Problem to work on = Search the records for "Toshkent". Copy every line where it appears.

··· Supplied material

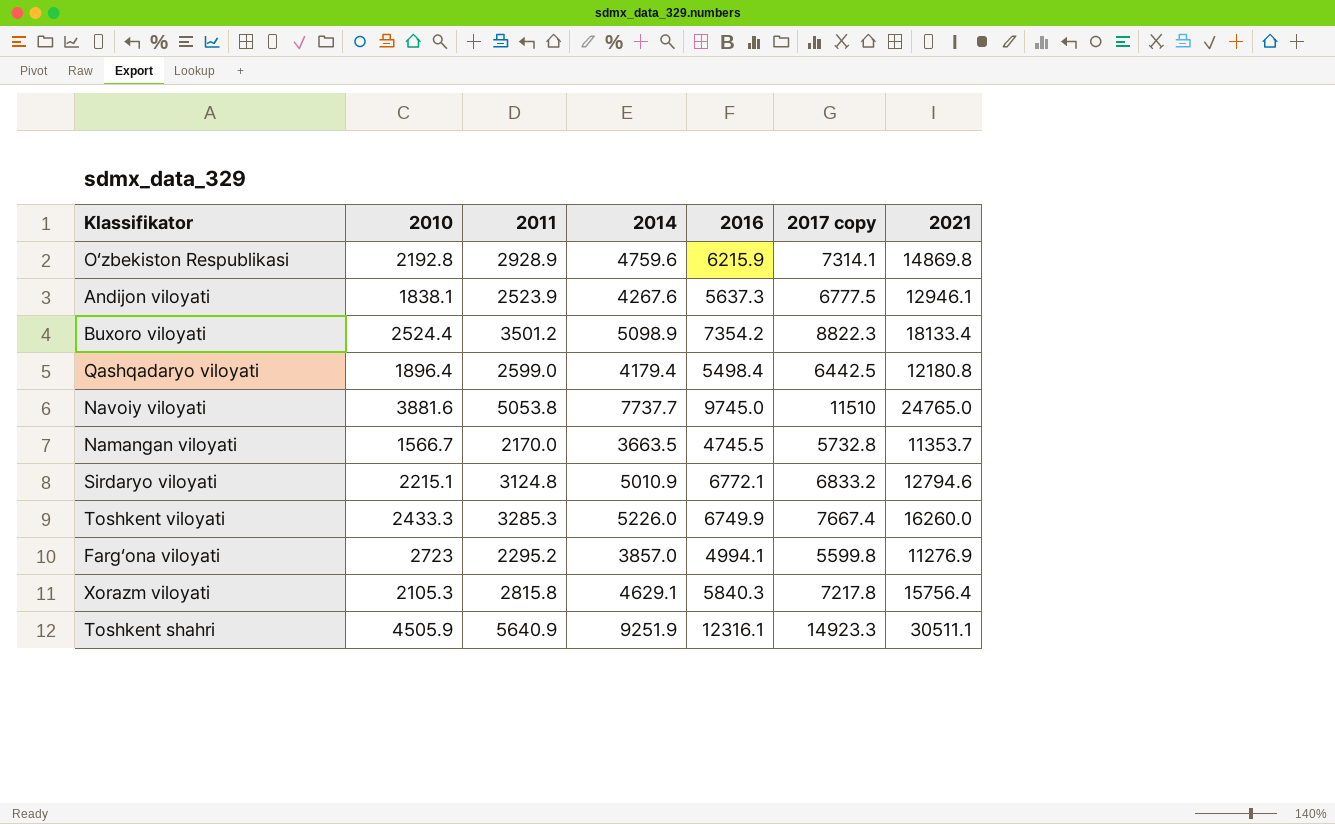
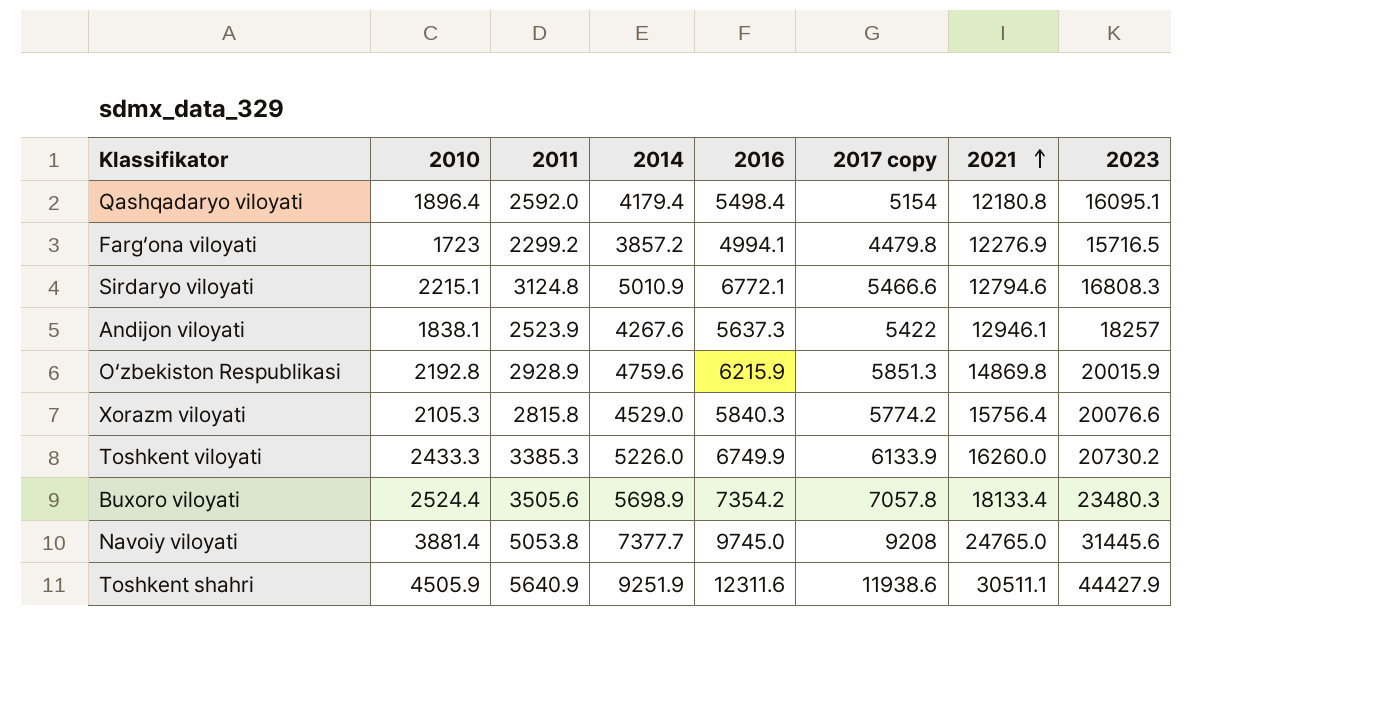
row order: none -> 2021 ascending
column 2023 | position: none -> 8
row Namangan viloyati: 1566.7 | 2170.0 | 3663.5 | 4745.5 | 5732.8 | 11353.7 -> none
Qashqadaryo viloyati | 2011: 2599.0 -> 2592.0
Qashqadaryo viloyati | 2017 copy: 6442.5 -> 5154
Farg‘ona viloyati | 2010: 2723 -> 1723
Farg‘ona viloyati | 2011: 2295.2 -> 2299.2
Farg‘ona viloyati | 2014: 3857.0 -> 3857.2
Farg‘ona viloyati | 2017 copy: 5599.8 -> 4479.8
Farg‘ona viloyati | 2021: 11276.9 -> 12276.9
Sirdaryo viloyati | 2017 copy: 6833.2 -> 5466.6
Andijon viloyati | 2017 copy: 6777.5 -> 5422
O‘zbekiston Respublikasi | 2017 copy: 7314.1 -> 5851.3
Xorazm viloyati | 2014: 4629.1 -> 4529.0
Xorazm viloyati | 2017 copy: 7217.8 -> 5774.2
Toshkent viloyati | 2011: 3285.3 -> 3385.3
Toshkent viloyati | 2017 copy: 7667.4 -> 6133.9
Buxoro viloyati | 2011: 3501.2 -> 3505.6
Buxoro viloyati | 2014: 5098.9 -> 5698.9
Buxoro viloyati | 2017 copy: 8822.3 -> 7057.8
Navoiy viloyati | 2010: 3881.6 -> 3881.4
Navoiy viloyati | 2014: 7737.7 -> 7377.7
Navoiy viloyati | 2017 copy: 11510 -> 9208
Toshkent shahri | 2016: 12316.1 -> 12311.6
Toshkent shahri | 2017 copy: 14923.3 -> 11938.6

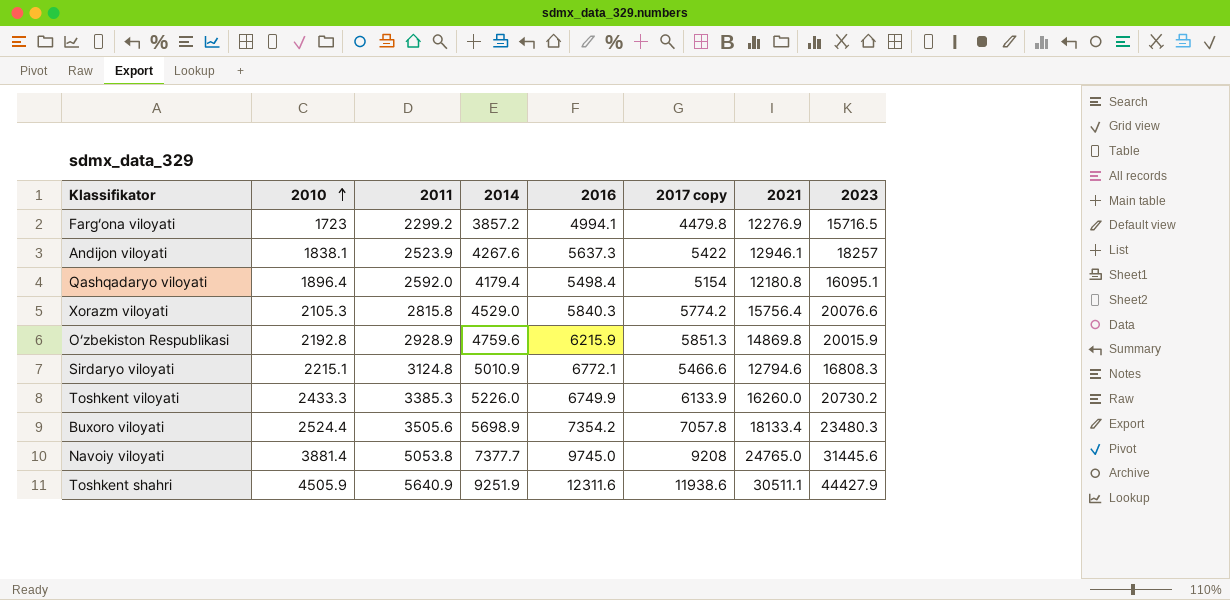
row order: 2021 ascending -> 2010 ascending

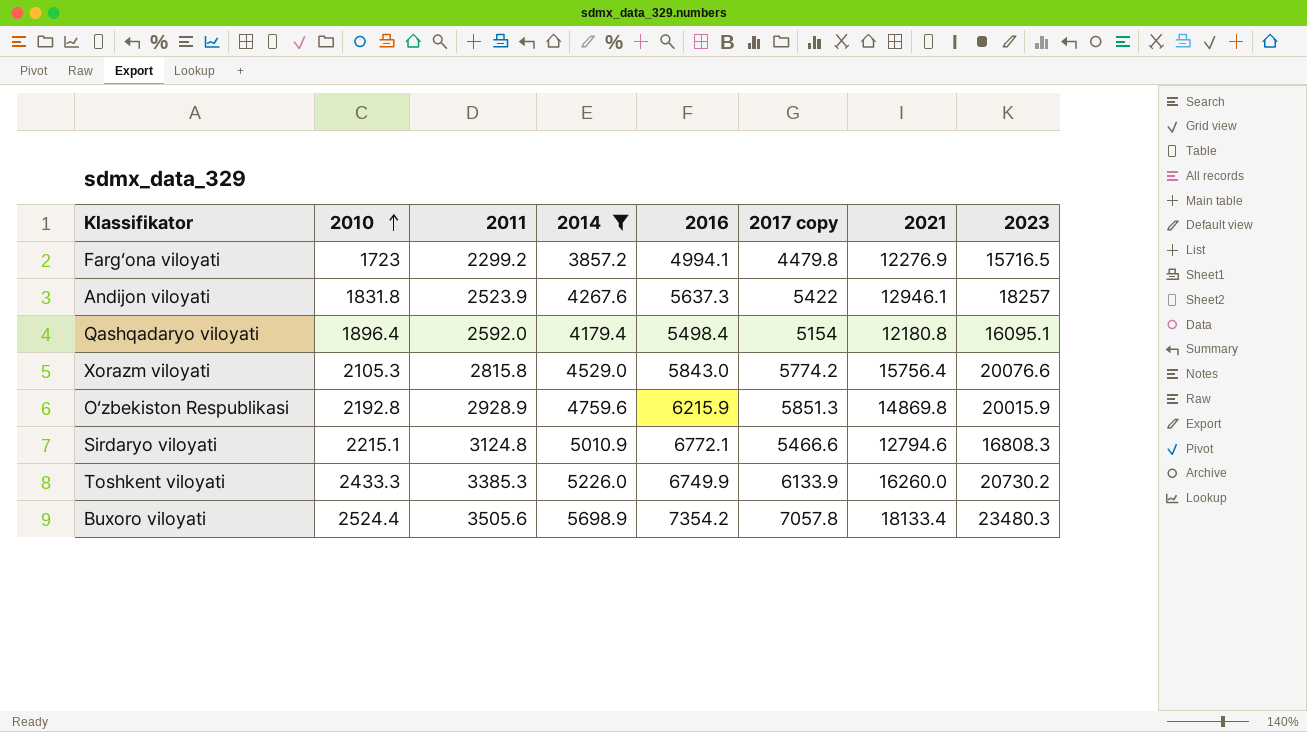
filter: none -> 2014 <= 5698.9
Andijon viloyati | 2010: 1838.1 -> 1831.8
Xorazm viloyati | 2016: 5840.3 -> 5843.0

······

Solution below =
Toshkent viloyati | 2011: 3285.3 -> 3385.3
Toshkent viloyati | 2017 copy: 7667.4 -> 6133.9
Toshkent shahri | 2016: 12316.1 -> 12311.6
Toshkent shahri | 2017 copy: 14923.3 -> 11938.6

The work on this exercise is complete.